The Executive Secretary of the Solid Minerals Development Fund, Fatima Shinkafi, received kudos for “doing so much in ensuring that women are effectively mainstreamed into the system and that women who are not educated are well protected against the shocks of the sector.”
She, in turn, called for a knowledge-based approach to mining, urging women to “stop treating mining like a hobby, it’s not. It is knowledge/science,” insisting that women “must know the rudiments and ask those who know while doing everything around us to link our engagement to innovations and ideas.”
Ms Shinkafi spoke of how, in her agency, “we have registered 19 thousand artisanal miners, working on building capacity and how I have pitched 60 participation for women in the downstream sector, because it’s easier for women to work in the downstream than the mines.” Under the presidential initiative on the development of gold in the country called PAGMI, Ms Shinkafi said “we are building 50 buying centres across the country for gold. Gold is not the only thing, it’s just for a start.”
In his remarks, the Director, Artisanal and Small Scale Miners, in the ministry, Patrick Ojeka, gave accolades for the undeterred efforts of the women in the sector. He encouraged all women to “take part in this great work.” In a show of support for the women in the sector, the director said “issues concerning women will never be let down as long as I am still in office. I assure you, I will continue to support the growth of women in mining”
While speaking on the role of the media, Mrs Adeyemi expressed gratitude to Premium Times Centre for Investigative Journalism for its commitment and partnership with Women In Mining, which according to her would go a long way in reporting gender issues in the male-dominated sector.
Women In Mining In Nigeria
Women in Mining in Nigeria (WIMIN) is a non-profit organization established to protect the rights of all groups of women affected by mining operations.
WIMIN has a long list of networks within the mining industry and is also affiliated with the Miners Association of Nigeria for effective synergy. The group supports grassroots initiatives in the realm of personal and professional development while providing a national voice within the global minerals and mining community.

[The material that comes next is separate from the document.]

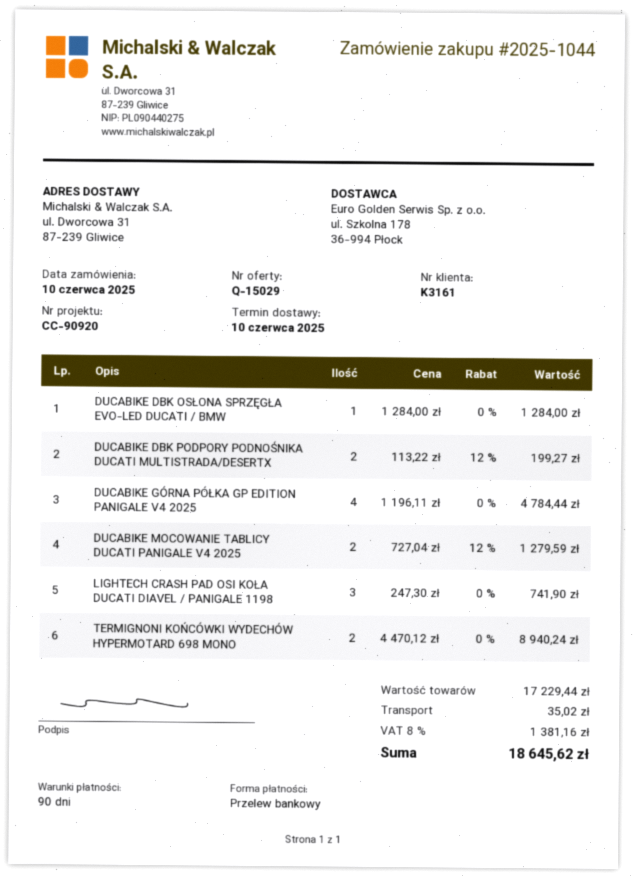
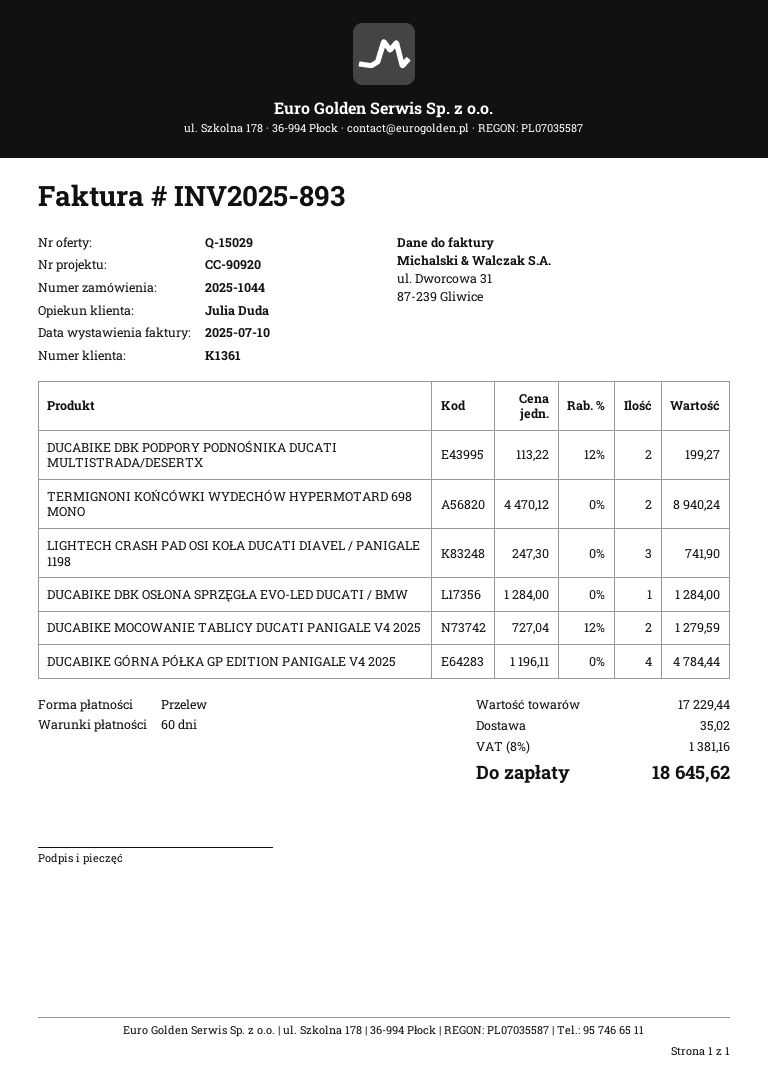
payment terms: 90 days -> 60 days
customer number: K3161 -> K1361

The organization is charged with the responsibility of advocating and promoting the participation of women in mining in Nigeria, encouraging and promoting a friendly and sustainable environment through the propagation of good host community engagement models where women are included, building a strong network among members and women in mining in Nigeria to encourage networking, mentorship, employment opportunities, funding and leadership amongst others.